> _Your assignment_: Wherever "cbox" turns up in the entries, copy out the line that holds it.

> _Provided entries_:
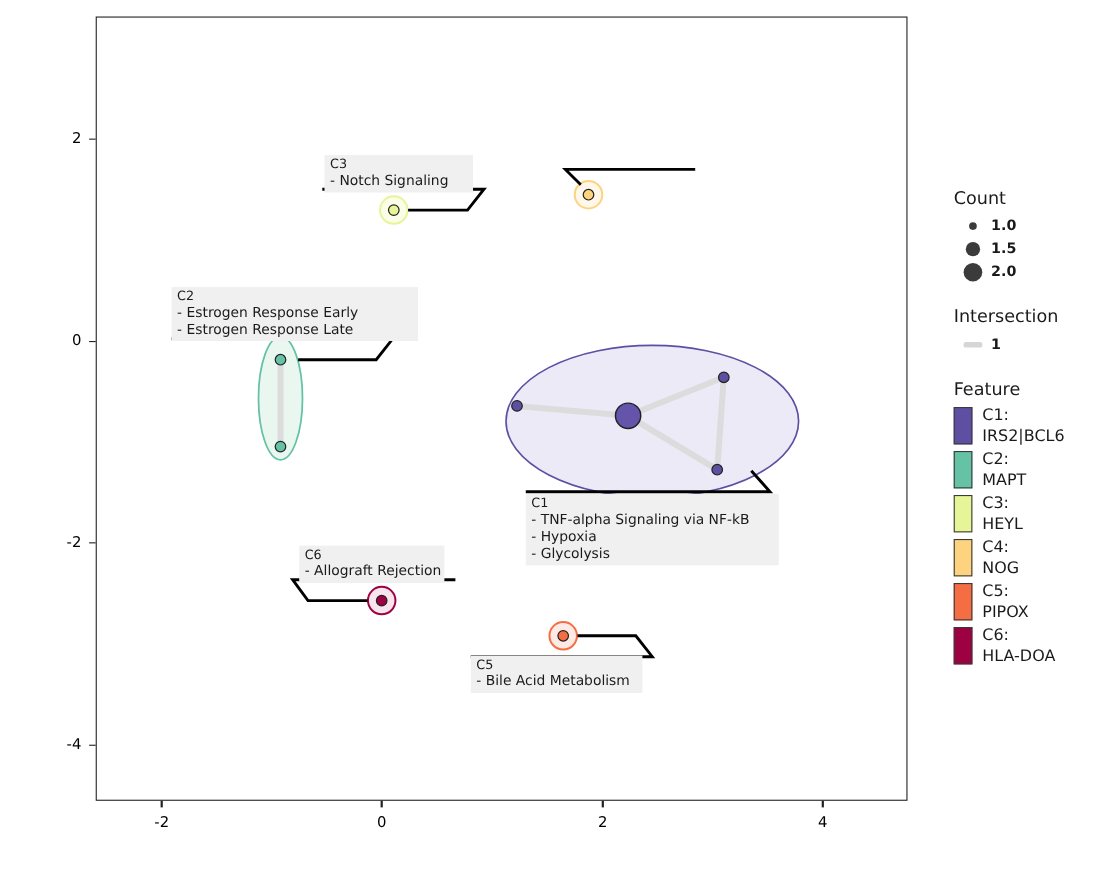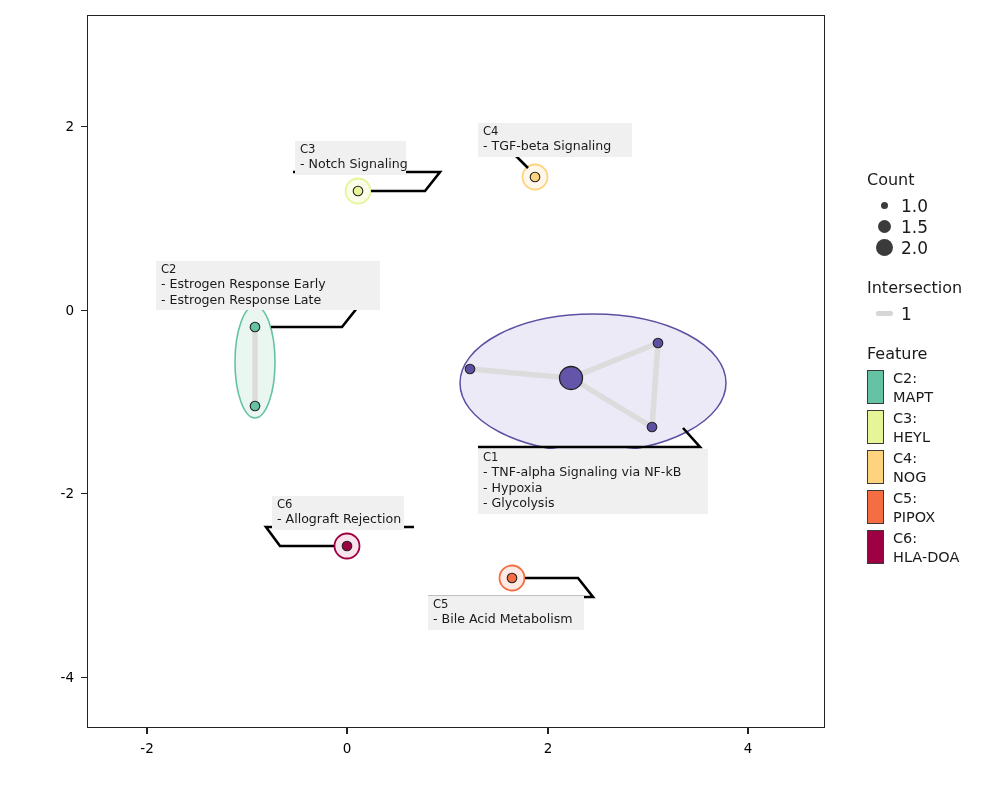--- a/index.html
+++ b/index.html
@@ -148,10 +148,6 @@
     <span class="citem">- Notch Signaling</span>
   </div>
 
-  <div class="cbox" style="left:478px;top:123px;width:154px;">
-    <span class="cid">C4</span>
-    <span class="citem">- TGF-beta Signaling</span>
-  </div>
 
   <div class="cbox" style="left:428px;top:596px;width:156px;">
     <span class="cid">C5</span>

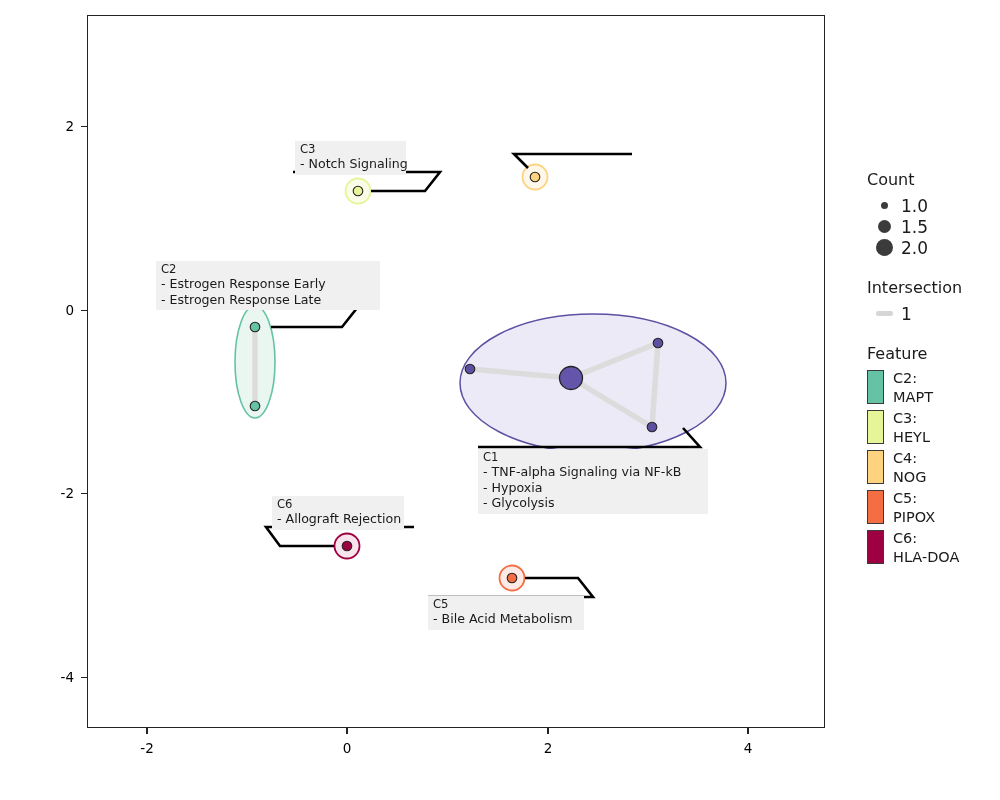--- a/index.html
+++ b/index.html
@@ -143,7 +143,7 @@
     <span class="citem">- Estrogen Response Late</span>
   </div>
 
-  <div class="cbox" style="left:295px;top:141px;width:111px;">
+  <div class="cbox" style="left:295px;top:141px;width:135px;">
     <span class="cid">C3</span>
     <span class="citem">- Notch Signaling</span>
   </div>

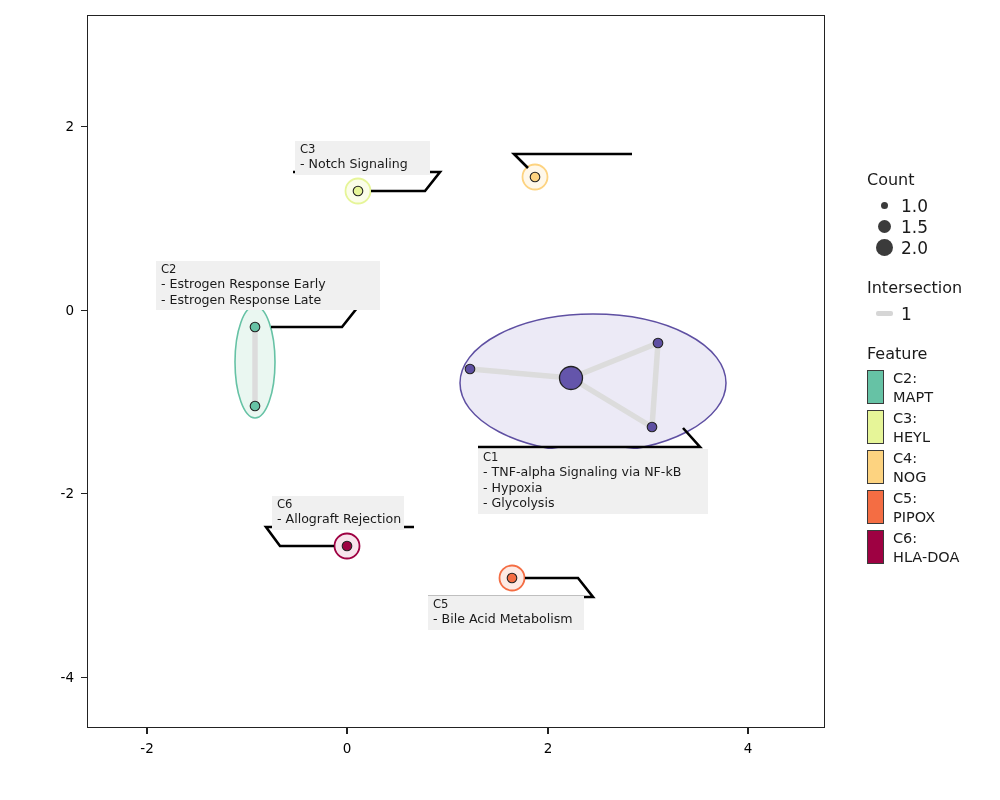--- a/index.html
+++ b/index.html
@@ -43,7 +43,7 @@
   .lg-row{display:flex;align-items:center;height:21px;}
   .lg-dot-cell{width:34px;display:flex;align-items:center;justify-content:center;}
   .lg-dot{background:#3b3b3b;border-radius:50%;}
-  .lg-label{font-size:17px;color:#1a1a1a;white-space:nowrap;}
+  .lg-label{font-size:13px;color:#1a1a1a;white-space:nowrap;font-weight:bold;}
   .lg-line-cell{width:34px;display:flex;align-items:center;justify-content:center;}
   .lg-line{width:17px;height:4.5px;background:#d6d6d6;border-radius:2px;}
   .lg-swatch-row{display:flex;align-items:flex-start;height:40px;}

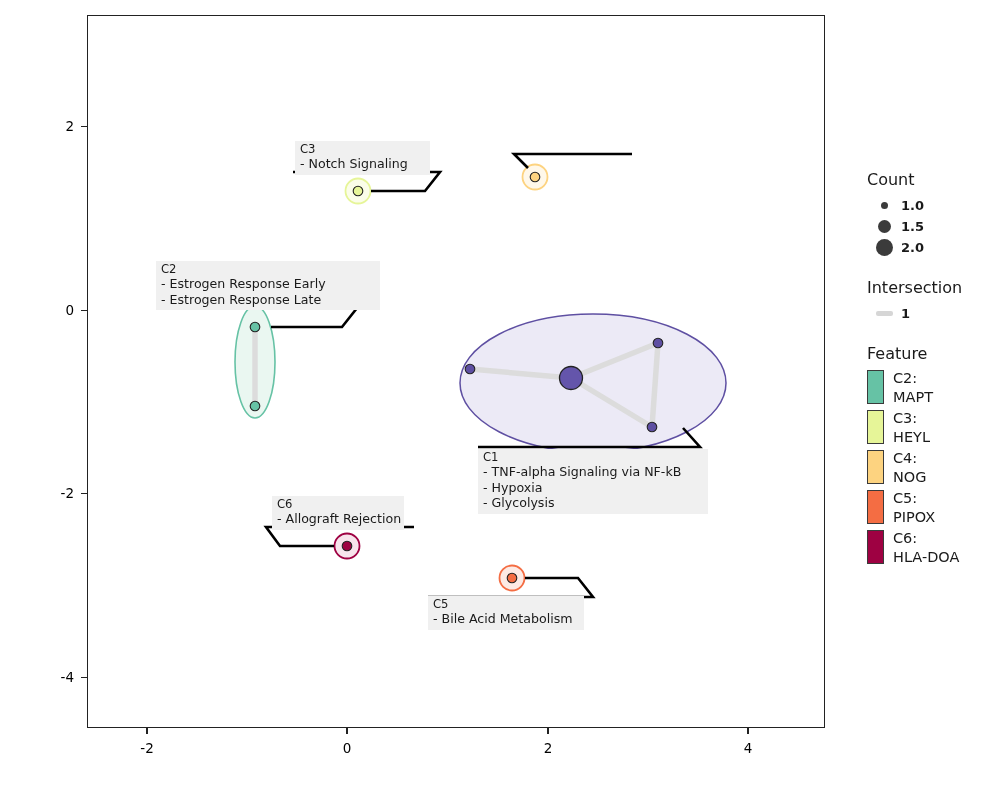--- a/index.html
+++ b/index.html
@@ -196,6 +196,15 @@
     <div class="legend-block">
       <div class="legend-title">Feature</div>
 
+      <div class="lg-swatch-row">
+        <span class="lg-sw-cell">
+            <span class="lg-swatch" style="background:#5e4fa2;"></span>
+          </span>
+        <span class="lg-feat-label">
+          <span>C1:</span><br>
+          <span>IRS2|BCL6</span>
+        </span>
+      </div>
 
       <div class="lg-swatch-row">
         <span class="lg-sw-cell">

> _Answer area_:
-  <div class="cbox" style="left:478px;top:123px;width:154px;">
   <div class="cbox" style="left:428px;top:596px;width:156px;">
-  <div class="cbox" style="left:295px;top:141px;width:111px;">
+  <div class="cbox" style="left:295px;top:141px;width:135px;">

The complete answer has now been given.